Sur GON- « genou », on forme les mots gonalgie, qui est une douleur au genou et non une douleur aux gonades, gonarthrose, arthrose du genou, et gonopathie qui est une maladie du genou. En botanique, les polygonacées sont une famille de plantes dont la tige comporte des nœuds qui forment autant d’articulations qui ressemblent à des « genoux ».
Cette racine GON- « genou » a connu une évolution intéressante en grec même, où elle a donné le mot GONIA « angle ». Nous disons qu’une route « fait un coude » pour dire qu’elle fait un virage, donc un angle, les Grecs pensaient plutôt à un genou, mais l’image du pli d’une articulation est la même dans les deux cas. Ce nom de l’angle se retrouve dans pentagone « à cinq angles », hexagone « à six angles », polygone « à plusieurs angles » etc., dans trigonométrie, qui est littéralement la « mesure des triangles », et aussi dans orthogonal « à angle droit » et dans diagonale, ligne qui relie deux angles en passant à travers (dia-) la surface considérée.
En anatomie, le trigone est une structure de l’encéphale, en forme de triangle, formant l’une des commissures inter-hémisphériques. On l’appelle aussi fornix (du mot latin qui signifie « voûte ») à cause de sa forme courbe.
De ce même mot GONIA vient le terme d’anatomie gonion qui désigne l’« angle » de la mandibule. On le retrouve dans goniomètre, un appareil qui sert à mesurer les angles, en particulier en optique où il est utilisé pour mesurer la déviation des rayons lumineux.
C’est ainsi qu’on se retrouve parfois avec deux bases homonymes, qui sont en apparence identiques mais qui n’ont aucun rapport étymologique entre elles : le premier GON- appartient à la racine GÉN- « naître » et désigne ce qui concerne les organes reproducteurs. Le second GON- désigne le genou, et à partir de là, il a pris le sens figuré de « pli », « angle », qui a donné de nombreux termes du vocabulaire scientifique.
Pour finir, aucune de ces deux racines n’a de rapport avec les mots issus du grec AGON « combat, lutte », comme agonie « combat » (en l’occurrence combat contre la mort, le combat suprême), agoniste « qui lutte pour », et son symétrique antagoniste « qui lutte contre » : les muscles agonistes sont les acteurs de la contraction et du mouvement ; un muscle antagoniste est un muscle qui s’oppose au mouvement du muscle agoniste correspondant, la contraction de l’un s’accompagnant de l’étirement de l’autre, par exemple pour le biceps et le triceps du bras.

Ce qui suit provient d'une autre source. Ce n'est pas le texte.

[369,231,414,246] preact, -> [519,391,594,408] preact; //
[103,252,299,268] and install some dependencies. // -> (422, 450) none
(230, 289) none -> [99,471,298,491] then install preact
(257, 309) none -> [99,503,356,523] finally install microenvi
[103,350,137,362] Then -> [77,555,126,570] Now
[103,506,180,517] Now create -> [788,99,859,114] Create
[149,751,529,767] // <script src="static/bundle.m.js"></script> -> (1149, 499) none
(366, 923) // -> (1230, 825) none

En odontologie, les dents sont organisées en couples antagonistes avec une dent maxillaire (en haut) et une dent mandibulaire (en bas). Le système nerveux parasympathique a des effets antagonistes de ceux du système nerveux sympathique : le premier ralentit le rythme cardiaque (bradycardie), le second l’accélère (tachycardie) ; le premier accélère le péristaltisme intestinal, le second le ralentit.

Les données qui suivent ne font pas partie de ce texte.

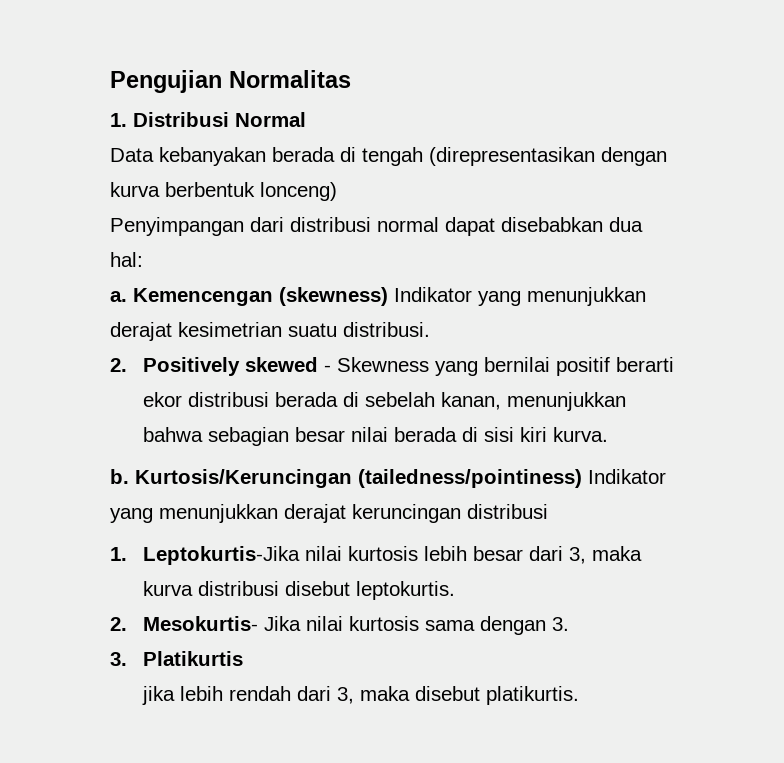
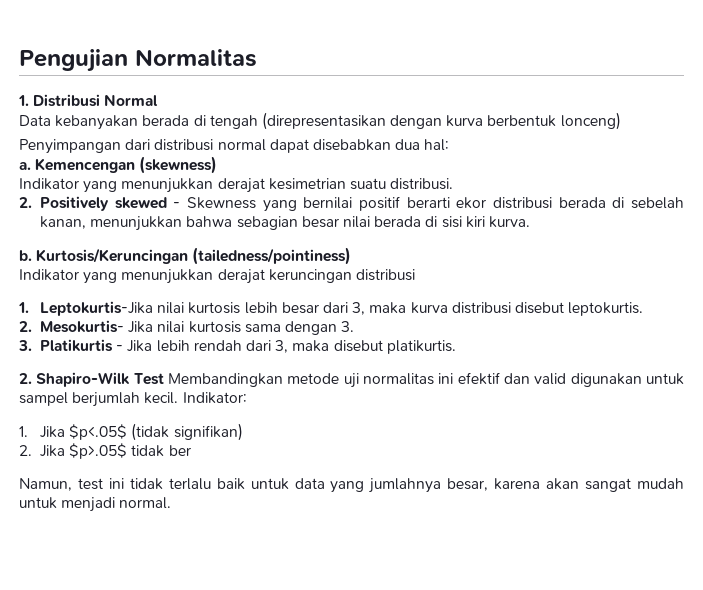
(388, 296) none -> (218, 165) //
(582, 478) none -> (352, 256) //
[141,686,175,705] // jika -> [116,340,153,352] - Jika
(579, 695) none -> [19,372,684,388] [19,392,247,407] [19,423,243,441] [19,443,191,459] [19,478,685,493] [19,497,172,512] // 2. Shapiro-Wilk Test Membandingkan metode uji normalitas ini efektif dan valid digunakan untuk sampel berjumlah kecil. Indikator: // 1. Jika $p<.05$ (tidak signifikan) // 2. Jika $p>.05$ tidak ber // Namun, test ini tidak terlalu baik untuk data yang jumlahnya besar, karena akan sangat mudah untuk menjadi normal.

En biochimie, une molécule antagoniste de X bloque l’action de la molécule X ; une molécule agoniste de X en revanche a les mêmes propriétés que la molécule X et active les mêmes récepteurs chimiques – c’est pourquoi on l’utilise comme substitut de X quand ce dernier est déficient.
Enfin, c’est bien sûr cette même racine qu’on retrouve dans le mot protagoniste, qui désigne l’acteur qui joue le premier rôle (du grec PROTOS « premier »), c.à.d. le rôle principal.

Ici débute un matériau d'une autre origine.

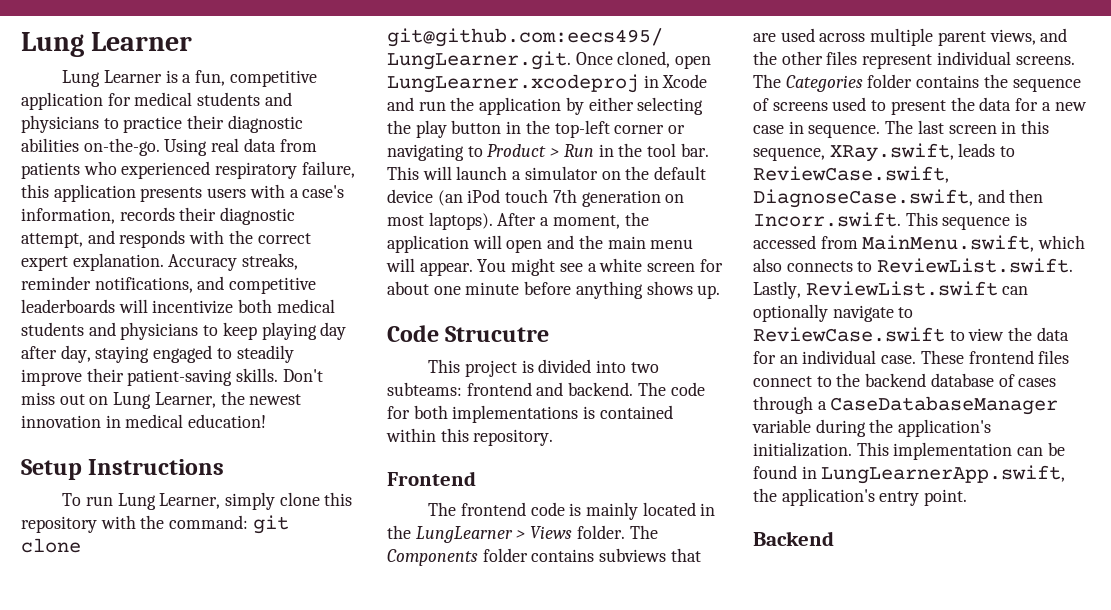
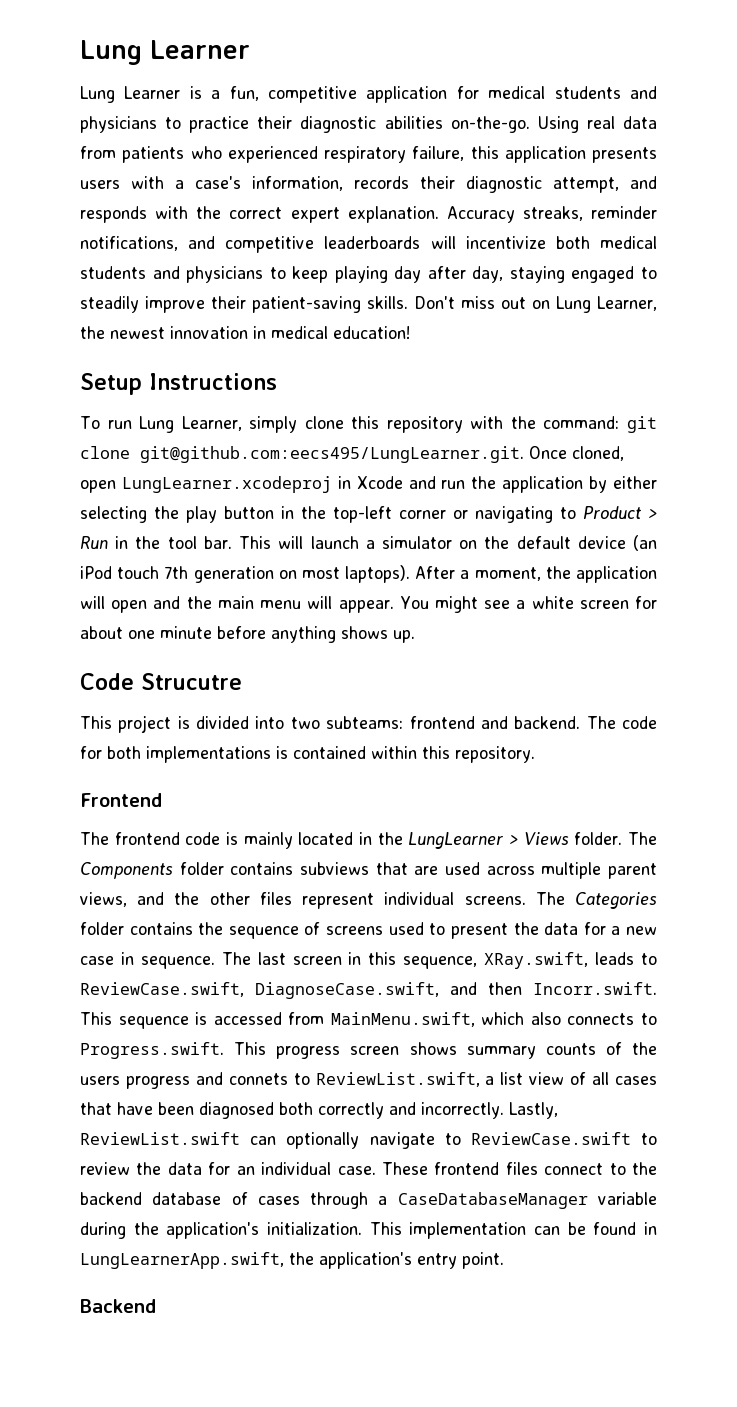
[877,258,1074,273] ReviewList.swift. -> [80,1042,657,1059] [80,1072,657,1089] [80,1102,504,1119] Progress.swift. This progress screen shows summary counts of the users progress and connets to ReviewList.swift, a list view of all cases that have been diagnosed both correctly and incorrectly.
[968,328,1005,341] view -> [80,1162,130,1175] review

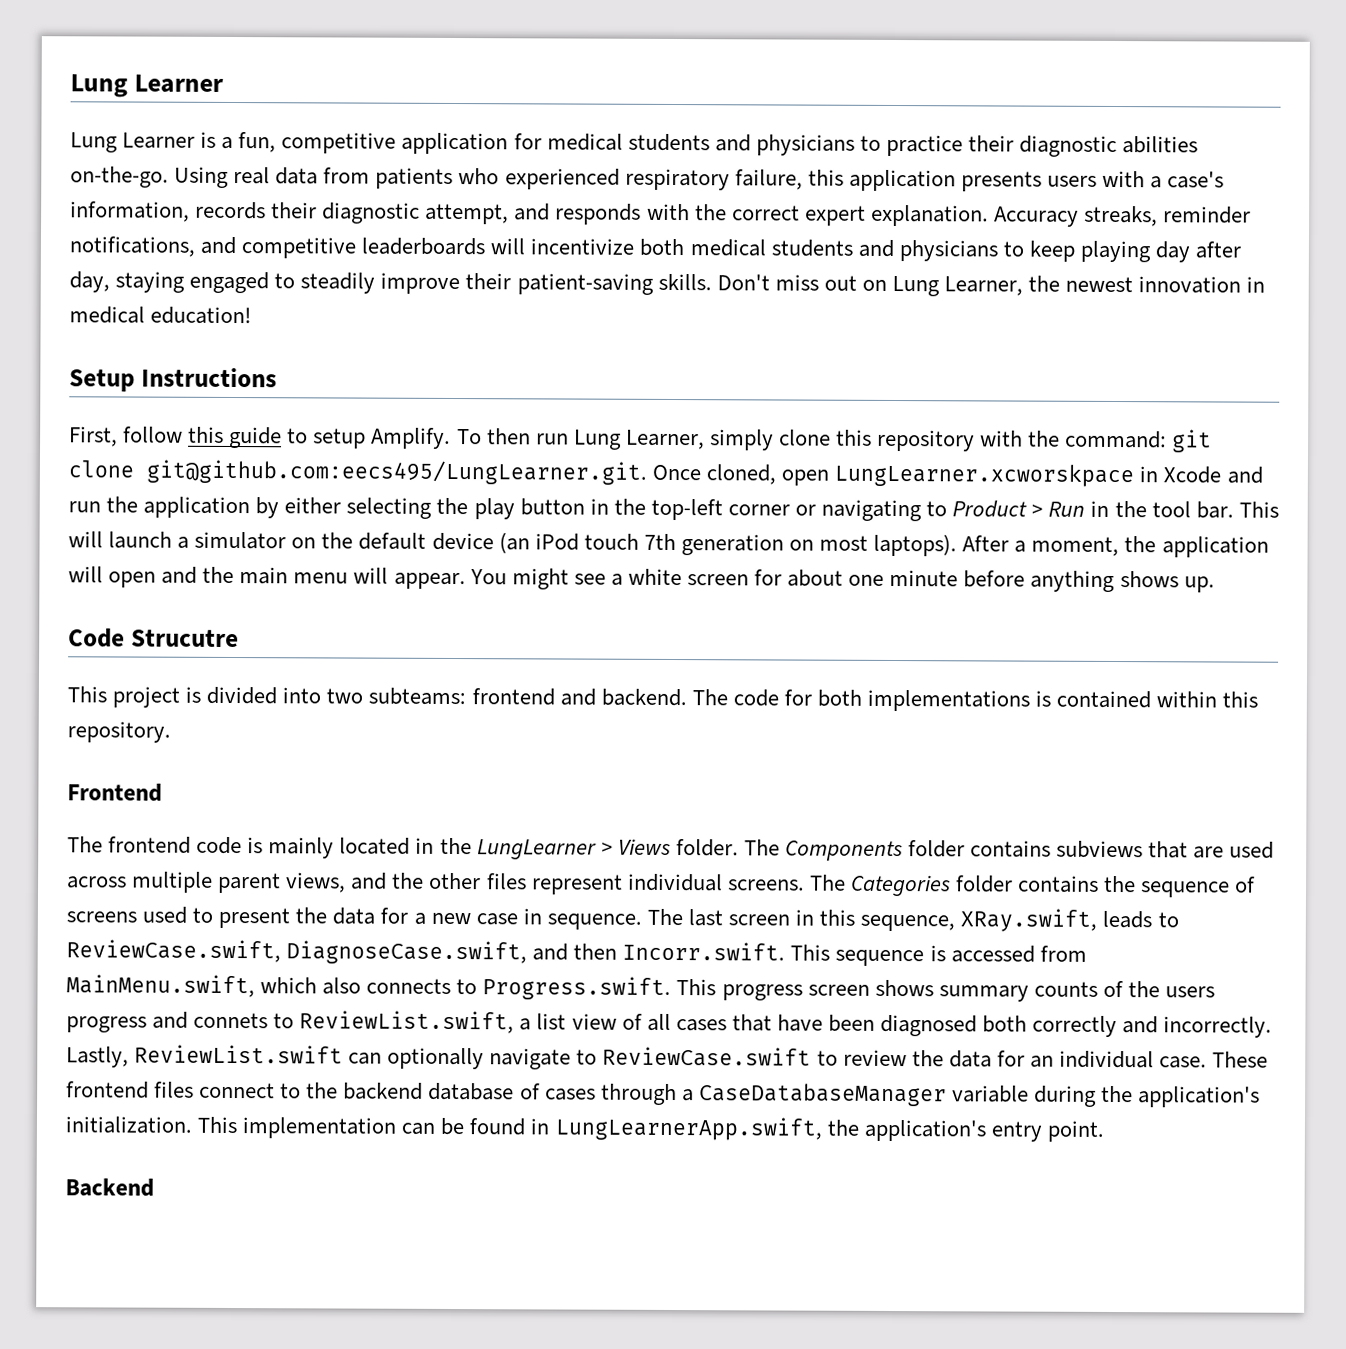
[80,416,100,429] To -> [69,426,531,449] First, follow this guide to setup Amplify. To then
[121,476,332,493] LungLearner.xcodeproj -> [834,463,1135,488] LungLearner.xcworskpace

Vous avez ainsi vu le fonctionnement d’un des principes d’organisation du vocabulaire grec, donc du vocabulaire scientifique moderne, cette alternance entre une forme en [e] et une forme en [o], qui vous aidera à associer les diverses formes que peut prendre une racine. Mais par ailleurs, vous avez vu aussi, avec l’exemple des deux racines homonymes GON- et de la base AGON-, que tout ce qui se ressemble ne s’assemble pas.